What the task asks: All of the records should be reproduced word for word, but no images may appear in the copy.

━━ Raw data

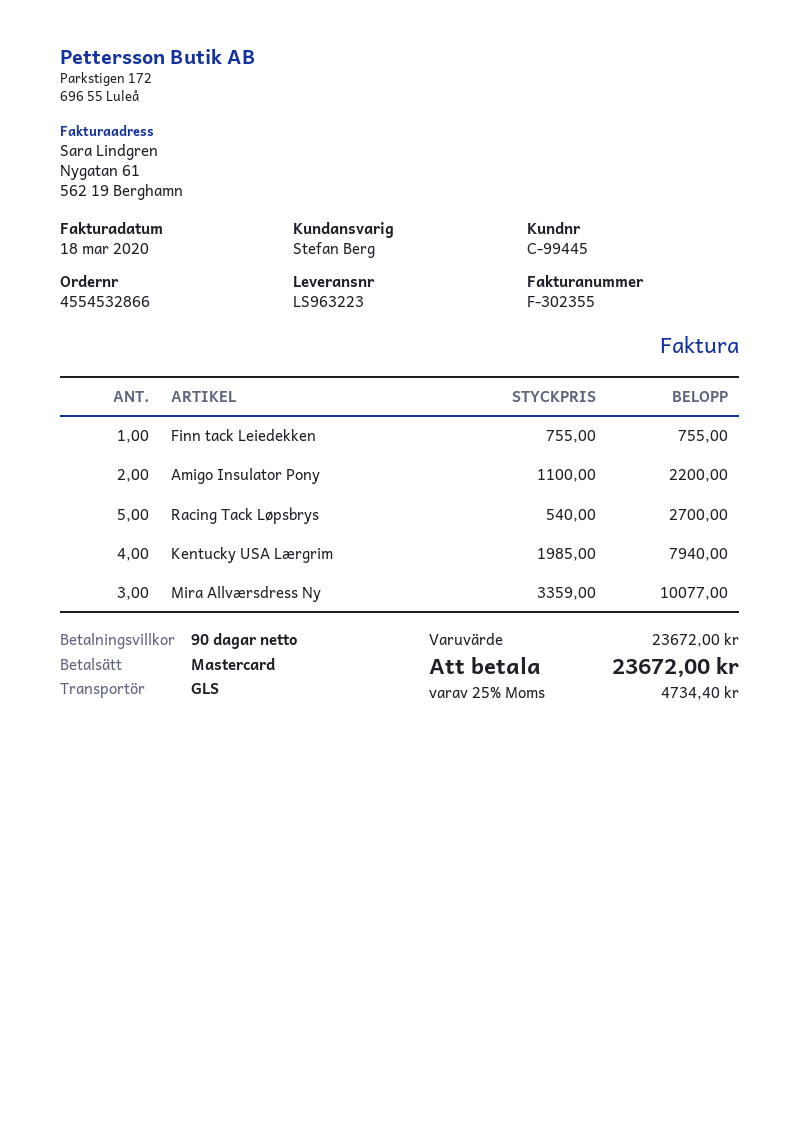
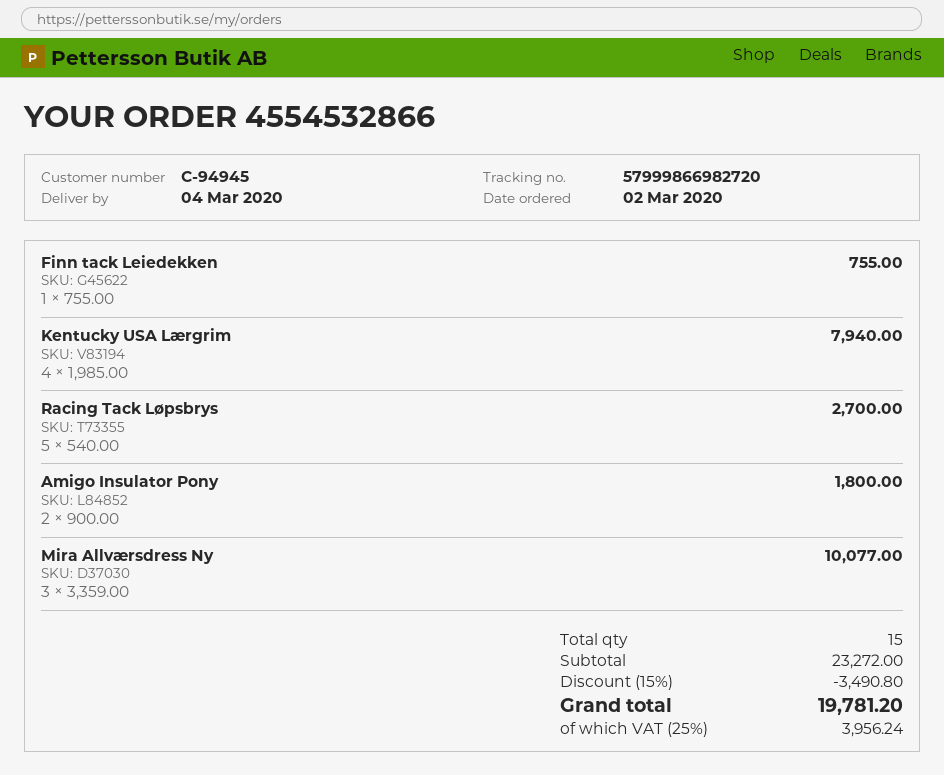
customer number: C-99445 -> C-94945
Amigo Insulator Pony: 2 x 1100.00 = 2200.00 -> 2 x 900.00 = 1800.00
subtotal: 23672.00 -> 23272.00
discount: none -> 15% = 3490.80
tax: 25% = 4734.40 -> 25% = 3956.24
total: 23672.00 -> 19781.20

━━━━

Answer box:
customer number: C-99445 -> C-94945
Amigo Insulator Pony: 2 x 1100.00 = 2200.00 -> 2 x 900.00 = 1800.00
subtotal: 23672.00 -> 23272.00
discount: none -> 15% = 3490.80
tax: 25% = 4734.40 -> 25% = 3956.24
total: 23672.00 -> 19781.20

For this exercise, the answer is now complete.